● AIM OF THE EXERCISE:
Your reply should be a faithful copy of the records below, free of pictures.

Screenshot and code edit data
────────────────────

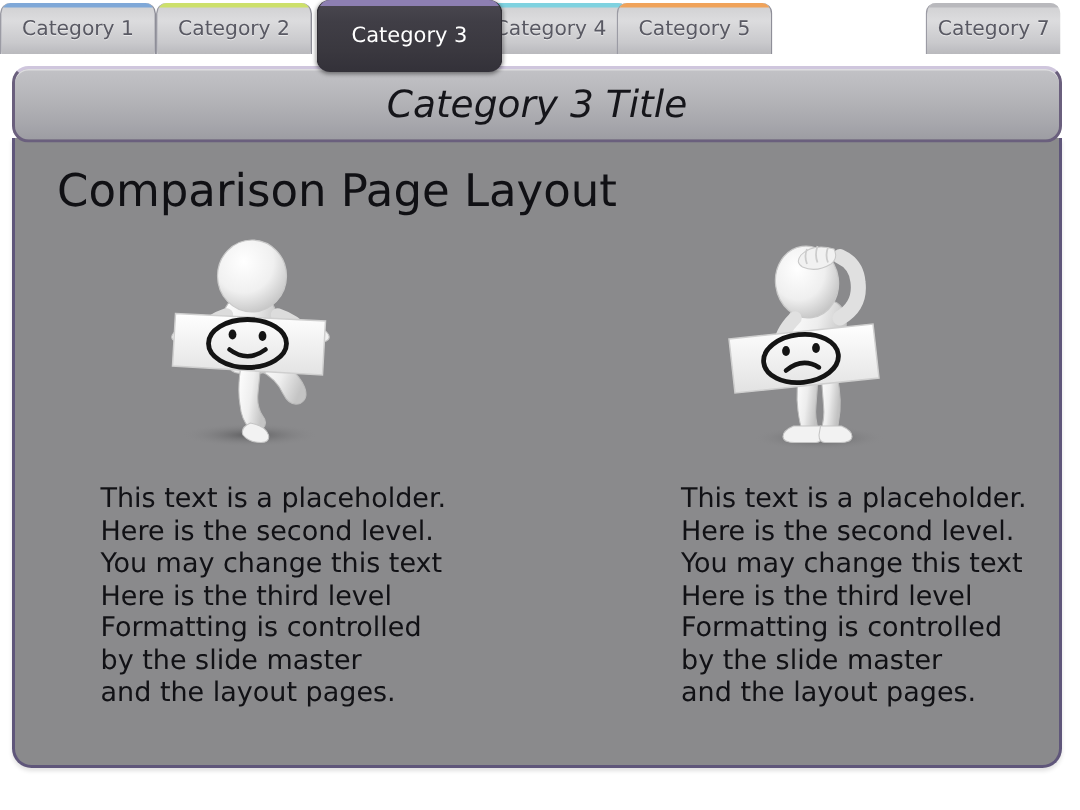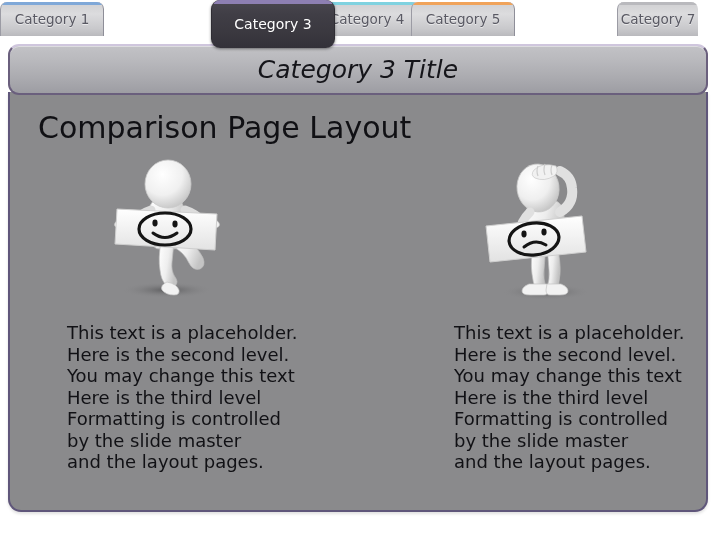--- a/index.html
+++ b/index.html
@@ -162,6 +162,10 @@
       <span class="tab-label">Category 1</span>
     </div>
 
+    <div class="tab" style="left:104px;width:104px;">
+      <span class="tab-accent" style="background: rgb(205, 224, 106);"></span>
+      <span class="tab-label">Category 2</span>
+    </div>
 
     <div class="tab" style="left:315px;width:104px;">
       <span class="tab-accent" style="background: rgb(127, 210, 224);"></span>

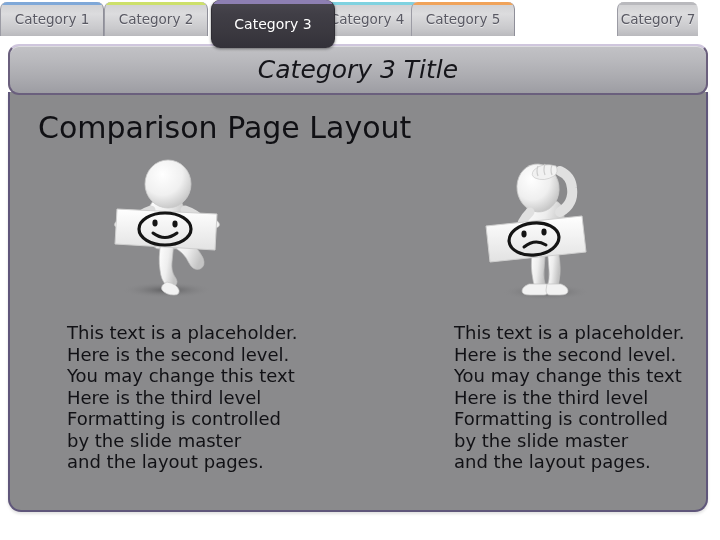--- a/index.html
+++ b/index.html
@@ -178,7 +178,7 @@
     </div>
 
 
-    <div class="tab" style="left:617px;width:81px;border-right:none;">
+    <div class="tab" style="left:617px;width:90px;border-right:none;">
       <span class="tab-accent" style="background: rgb(185, 185, 189);"></span>
       <span class="tab-label">Category 7</span>
     </div>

────────────────────

● EXERCISE RESPONSE:
--- a/index.html
+++ b/index.html
@@ -162,6 +162,10 @@
       <span class="tab-label">Category 1</span>
     </div>
 
+    <div class="tab" style="left:104px;width:104px;">
+      <span class="tab-accent" style="background: rgb(205, 224, 106);"></span>
+      <span class="tab-label">Category 2</span>
+    </div>
 
     <div class="tab" style="left:315px;width:104px;">
       <span class="tab-accent" style="background: rgb(127, 210, 224);"></span>

--- a/index.html
+++ b/index.html
@@ -178,7 +178,7 @@
     </div>
 
 
-    <div class="tab" style="left:617px;width:81px;border-right:none;">
+    <div class="tab" style="left:617px;width:90px;border-right:none;">
       <span class="tab-accent" style="background: rgb(185, 185, 189);"></span>
       <span class="tab-label">Category 7</span>
     </div>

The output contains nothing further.